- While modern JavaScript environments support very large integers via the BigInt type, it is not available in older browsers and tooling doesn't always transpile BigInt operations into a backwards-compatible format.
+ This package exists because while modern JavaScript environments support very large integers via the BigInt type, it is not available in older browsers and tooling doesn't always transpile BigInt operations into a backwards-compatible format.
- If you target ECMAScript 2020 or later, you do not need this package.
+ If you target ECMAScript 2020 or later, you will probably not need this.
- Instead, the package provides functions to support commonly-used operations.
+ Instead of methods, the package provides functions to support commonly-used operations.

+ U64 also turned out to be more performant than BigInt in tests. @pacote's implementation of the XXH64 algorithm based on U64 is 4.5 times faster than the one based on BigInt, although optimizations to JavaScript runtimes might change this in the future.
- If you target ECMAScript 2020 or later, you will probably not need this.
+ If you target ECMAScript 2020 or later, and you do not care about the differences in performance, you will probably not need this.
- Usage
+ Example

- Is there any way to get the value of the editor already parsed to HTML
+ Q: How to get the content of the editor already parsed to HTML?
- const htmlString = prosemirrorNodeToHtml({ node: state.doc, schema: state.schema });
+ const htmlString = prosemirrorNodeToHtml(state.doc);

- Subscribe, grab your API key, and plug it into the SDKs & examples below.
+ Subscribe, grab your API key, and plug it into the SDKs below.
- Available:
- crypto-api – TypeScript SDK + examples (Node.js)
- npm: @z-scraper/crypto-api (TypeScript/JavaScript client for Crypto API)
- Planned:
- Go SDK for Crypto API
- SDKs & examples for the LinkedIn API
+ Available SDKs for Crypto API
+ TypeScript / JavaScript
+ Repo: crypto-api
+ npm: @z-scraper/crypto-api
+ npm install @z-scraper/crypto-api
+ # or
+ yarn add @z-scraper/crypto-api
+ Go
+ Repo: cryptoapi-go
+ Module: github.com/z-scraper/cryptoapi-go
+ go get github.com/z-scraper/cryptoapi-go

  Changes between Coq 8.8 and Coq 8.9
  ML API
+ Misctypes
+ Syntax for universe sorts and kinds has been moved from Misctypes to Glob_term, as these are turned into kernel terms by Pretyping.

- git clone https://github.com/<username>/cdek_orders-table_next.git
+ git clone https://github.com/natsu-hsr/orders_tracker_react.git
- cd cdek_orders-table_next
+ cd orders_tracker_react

+---+

Reproduce the records above in full, without altering a single character.

> **RESULT BELOW**:
- While modern JavaScript environments support very large integers via the BigInt type, it is not available in older browsers and tooling doesn't always transpile BigInt operations into a backwards-compatible format.
+ This package exists because while modern JavaScript environments support very large integers via the BigInt type, it is not available in older browsers and tooling doesn't always transpile BigInt operations into a backwards-compatible format.
- If you target ECMAScript 2020 or later, you do not need this package.
+ If you target ECMAScript 2020 or later, you will probably not need this.
- Instead, the package provides functions to support commonly-used operations.
+ Instead of methods, the package provides functions to support commonly-used operations.

+ U64 also turned out to be more performant than BigInt in tests. @pacote's implementation of the XXH64 algorithm based on U64 is 4.5 times faster than the one based on BigInt, although optimizations to JavaScript runtimes might change this in the future.
- If you target ECMAScript 2020 or later, you will probably not need this.
+ If you target ECMAScript 2020 or later, and you do not care about the differences in performance, you will probably not need this.
- Usage
+ Example

- Is there any way to get the value of the editor already parsed to HTML
+ Q: How to get the content of the editor already parsed to HTML?
- const htmlString = prosemirrorNodeToHtml({ node: state.doc, schema: state.schema });
+ const htmlString = prosemirrorNodeToHtml(state.doc);

- Subscribe, grab your API key, and plug it into the SDKs & examples below.
+ Subscribe, grab your API key, and plug it into the SDKs below.
- Available:
- crypto-api – TypeScript SDK + examples (Node.js)
- npm: @z-scraper/crypto-api (TypeScript/JavaScript client for Crypto API)
- Planned:
- Go SDK for Crypto API
- SDKs & examples for the LinkedIn API
+ Available SDKs for Crypto API
+ TypeScript / JavaScript
+ Repo: crypto-api
+ npm: @z-scraper/crypto-api
+ npm install @z-scraper/crypto-api
+ # or
+ yarn add @z-scraper/crypto-api
+ Go
+ Repo: cryptoapi-go
+ Module: github.com/z-scraper/cryptoapi-go
+ go get github.com/z-scraper/cryptoapi-go

  Changes between Coq 8.8 and Coq 8.9
  ML API
+ Misctypes
+ Syntax for universe sorts and kinds has been moved from Misctypes to Glob_term, as these are turned into kernel terms by Pretyping.

- git clone https://github.com/<username>/cdek_orders-table_next.git
+ git clone https://github.com/natsu-hsr/orders_tracker_react.git
- cd cdek_orders-table_next
+ cd orders_tracker_react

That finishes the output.